Each line below that contains the word "order" must be copied.

[[ EXTRACTED RECORDS open ]]

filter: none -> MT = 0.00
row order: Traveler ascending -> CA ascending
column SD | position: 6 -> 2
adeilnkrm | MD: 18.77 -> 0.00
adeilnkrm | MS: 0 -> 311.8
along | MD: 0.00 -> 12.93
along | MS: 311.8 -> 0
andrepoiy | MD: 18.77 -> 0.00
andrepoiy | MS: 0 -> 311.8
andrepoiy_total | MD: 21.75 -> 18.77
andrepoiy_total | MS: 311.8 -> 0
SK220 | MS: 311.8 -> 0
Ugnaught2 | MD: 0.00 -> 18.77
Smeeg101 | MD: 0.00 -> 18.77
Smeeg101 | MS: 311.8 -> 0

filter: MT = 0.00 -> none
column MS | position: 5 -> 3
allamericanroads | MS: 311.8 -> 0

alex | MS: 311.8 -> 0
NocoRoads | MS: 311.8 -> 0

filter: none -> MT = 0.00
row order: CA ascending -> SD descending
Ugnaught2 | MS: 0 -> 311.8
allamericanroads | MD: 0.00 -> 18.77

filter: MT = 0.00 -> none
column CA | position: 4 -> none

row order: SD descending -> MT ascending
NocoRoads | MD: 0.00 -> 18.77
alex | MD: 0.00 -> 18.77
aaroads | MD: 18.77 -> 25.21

[[ EXTRACTED RECORDS closed ]]
[[ EXTRACTED RECORDS open ]]

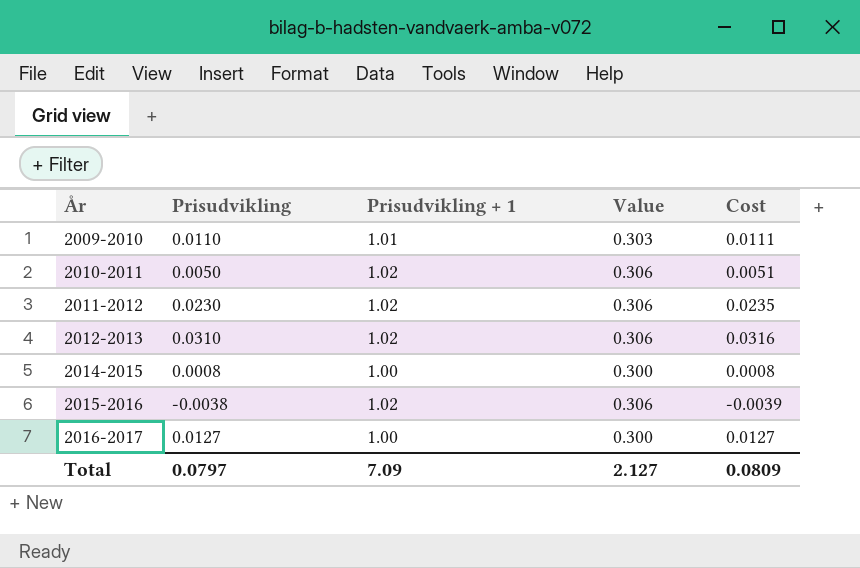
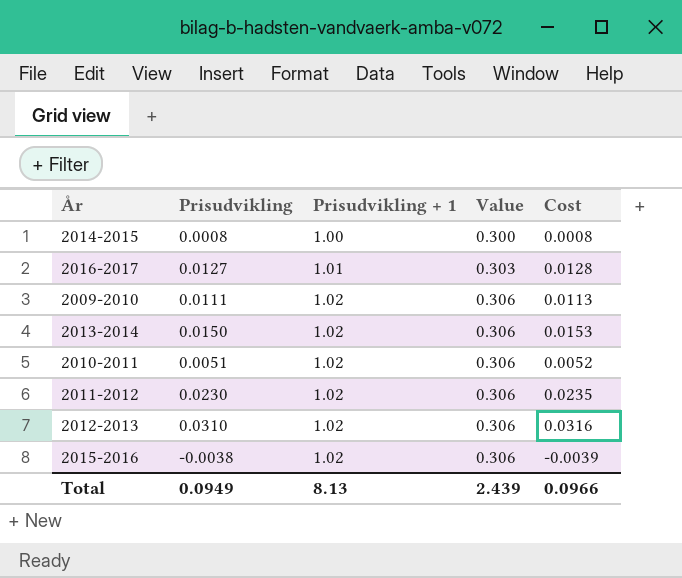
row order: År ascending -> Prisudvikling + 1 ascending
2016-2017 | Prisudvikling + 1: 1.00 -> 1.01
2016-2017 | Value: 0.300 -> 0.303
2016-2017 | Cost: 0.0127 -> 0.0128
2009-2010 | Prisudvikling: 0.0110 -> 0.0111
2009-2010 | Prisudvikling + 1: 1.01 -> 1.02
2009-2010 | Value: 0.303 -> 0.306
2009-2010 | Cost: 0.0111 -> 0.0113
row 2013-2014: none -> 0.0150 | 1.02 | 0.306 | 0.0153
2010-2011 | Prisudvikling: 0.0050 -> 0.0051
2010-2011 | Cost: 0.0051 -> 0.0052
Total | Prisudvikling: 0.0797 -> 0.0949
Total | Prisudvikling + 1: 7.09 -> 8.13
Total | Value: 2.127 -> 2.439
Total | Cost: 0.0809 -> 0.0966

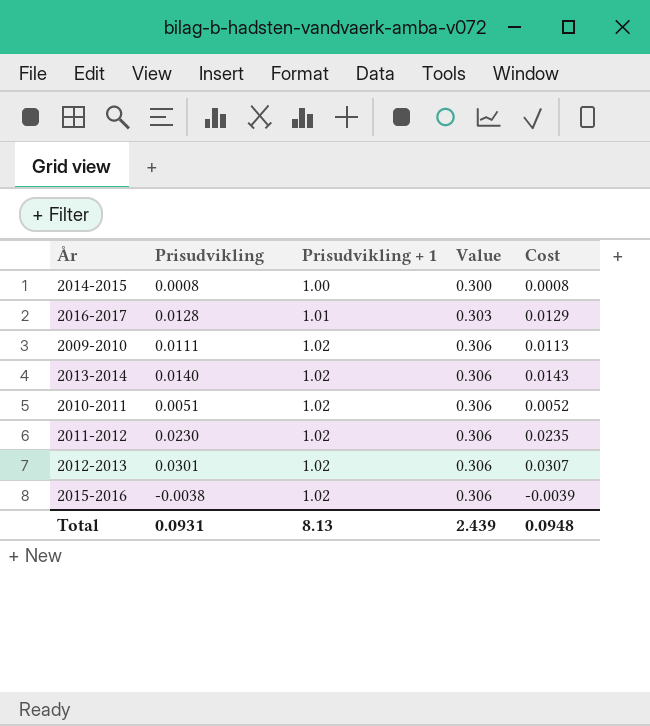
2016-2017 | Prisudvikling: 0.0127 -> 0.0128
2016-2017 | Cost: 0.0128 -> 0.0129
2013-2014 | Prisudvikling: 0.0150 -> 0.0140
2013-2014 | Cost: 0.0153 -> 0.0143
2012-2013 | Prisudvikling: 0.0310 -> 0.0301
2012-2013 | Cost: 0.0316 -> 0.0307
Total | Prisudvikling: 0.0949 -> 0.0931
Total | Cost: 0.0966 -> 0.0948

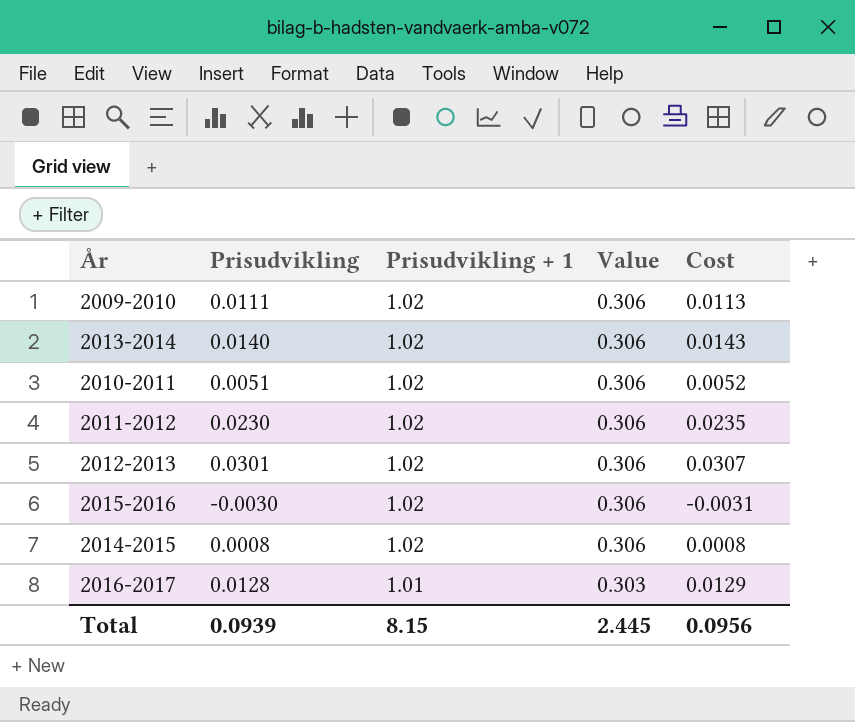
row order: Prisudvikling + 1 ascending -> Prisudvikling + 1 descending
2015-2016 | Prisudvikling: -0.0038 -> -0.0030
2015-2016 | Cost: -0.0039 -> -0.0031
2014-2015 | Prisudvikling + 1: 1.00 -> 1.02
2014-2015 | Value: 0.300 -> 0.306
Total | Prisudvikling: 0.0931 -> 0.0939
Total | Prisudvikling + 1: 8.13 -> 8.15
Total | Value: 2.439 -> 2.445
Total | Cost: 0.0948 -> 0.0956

[[ EXTRACTED RECORDS closed ]]

* COMPLETED TASK:
row order: Traveler ascending -> CA ascending
row order: CA ascending -> SD descending
row order: SD descending -> MT ascending
row order: År ascending -> Prisudvikling + 1 ascending
row order: Prisudvikling + 1 ascending -> Prisudvikling + 1 descending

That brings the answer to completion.